Question 7: How to calculate the percentage? Example 65+ 130+ 105= total share capital.

Capital contribution of each shareholder/total share capital * 100% is the proportion of capital contribution of each shareholder to total share capital.

a = 65/300 * 100% = 2 1.667%

b = 130/300 * 100% = 43.333%

c= 105/300* 100%=35%

Question 8: How to calculate the company's share dividend? What's my percentage of shares? If 1 share is 1 yuan, your 20,000 yuan is 20,000 yuan. Accounting for 40% of the total share capital of 50,000. The year-end dividend should be distributed in proportion after all expenses are removed.

Question 9: How to calculate the dividend ratio of the company? Of the 60,000 investment, you account for 83%, and he accounts for 17%. Just from the point of view of dividends, 20% is interesting enough.

Contributions to work can be reflected in bonuses. You are the boss, and you have the final say.

Pay the bonus first, then the rest.

Question 10: How to calculate the investment amount? 10 (1) internal investment composition

1, upfront investment cost. Pre-investment expenses refer to the expenses for preparation before formal investment.

2. Equipment purchase fee. Equipment purchase fee refers to the cost of purchasing all kinds of equipment required for investment projects.

3, equipment installation costs. Equipment installation fee refers to the cost of installing all kinds of equipment.

4. Construction cost. Project cost refers to the cost of civil engineering.

5. Prepaid working capital. After the investment project is completed, a certain amount of liquidity must be paid in advance before it can be put into operation.
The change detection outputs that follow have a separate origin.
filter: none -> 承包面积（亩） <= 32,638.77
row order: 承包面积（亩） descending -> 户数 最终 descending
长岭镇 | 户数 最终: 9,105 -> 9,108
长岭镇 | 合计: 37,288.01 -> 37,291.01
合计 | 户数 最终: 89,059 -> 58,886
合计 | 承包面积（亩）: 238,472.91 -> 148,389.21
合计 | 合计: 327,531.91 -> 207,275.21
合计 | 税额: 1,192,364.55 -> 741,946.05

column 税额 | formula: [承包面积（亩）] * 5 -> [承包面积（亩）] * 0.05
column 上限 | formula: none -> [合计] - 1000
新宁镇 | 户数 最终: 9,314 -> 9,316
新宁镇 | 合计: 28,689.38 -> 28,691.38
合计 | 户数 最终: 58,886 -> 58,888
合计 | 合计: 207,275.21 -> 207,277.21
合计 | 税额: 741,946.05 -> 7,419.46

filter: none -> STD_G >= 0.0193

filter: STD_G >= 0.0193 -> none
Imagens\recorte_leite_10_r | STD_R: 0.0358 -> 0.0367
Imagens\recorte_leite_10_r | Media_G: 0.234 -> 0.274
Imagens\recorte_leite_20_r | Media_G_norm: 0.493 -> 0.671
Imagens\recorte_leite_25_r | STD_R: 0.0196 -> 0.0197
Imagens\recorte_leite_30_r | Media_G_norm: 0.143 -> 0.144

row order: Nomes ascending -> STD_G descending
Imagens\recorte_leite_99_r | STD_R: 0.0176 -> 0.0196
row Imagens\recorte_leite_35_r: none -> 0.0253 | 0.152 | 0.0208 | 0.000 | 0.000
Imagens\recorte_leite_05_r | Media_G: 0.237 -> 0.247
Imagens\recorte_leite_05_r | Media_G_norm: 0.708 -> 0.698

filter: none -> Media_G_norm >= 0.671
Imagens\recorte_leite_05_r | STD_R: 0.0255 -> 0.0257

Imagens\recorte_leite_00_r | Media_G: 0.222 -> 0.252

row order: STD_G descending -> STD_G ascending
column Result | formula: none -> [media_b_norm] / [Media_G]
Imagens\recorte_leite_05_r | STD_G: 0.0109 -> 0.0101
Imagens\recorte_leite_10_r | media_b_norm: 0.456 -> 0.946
6. Unforeseen expenses. Unforeseen expenses refer to a series of expenses that cannot be fully estimated before the formal construction of investment projects, but are likely to occur.

(B) the basic methods of internal investment forecasting

There are many ways to predict investment, now explain the most commonly used methods.

1, item by item calculation method. Item-by-item calculation method is a method to calculate the amount of each item that constitutes the basic content of investment, and then summarize and predict the investment.

2, the unit production capacity estimation method. The estimation method of unit production capacity is a method to estimate the investment amount according to the investment amount of unit production capacity of similar projects and the production capacity of the proposed project. Production capacity refers to the annual output reached after the investment project is completed and put into production. The investment amount can be predicted by the following formula:

Total investment of the proposed project = investment in production capacity of similar enterprises × production capacity of the proposed project.

3. Equipment capability index method. The device capacity index method is a method to predict the project investment according to the device capacity and device capacity index of related projects. Device capacity refers to the production capacity of investment projects with closed production devices as the main body. There is the following relationship between equipment capacity and investment amount:

Where y2—— is the investment amount of the proposed project;

Y 1- investment amount of similar projects;

X2- Device capacity of the proposed project;

X 1- installation capacity of similar projects;

T- equipment capability index;

A- adjustment coefficient between old and new projects.

The equipment capacity index in the formula is obtained according to experience.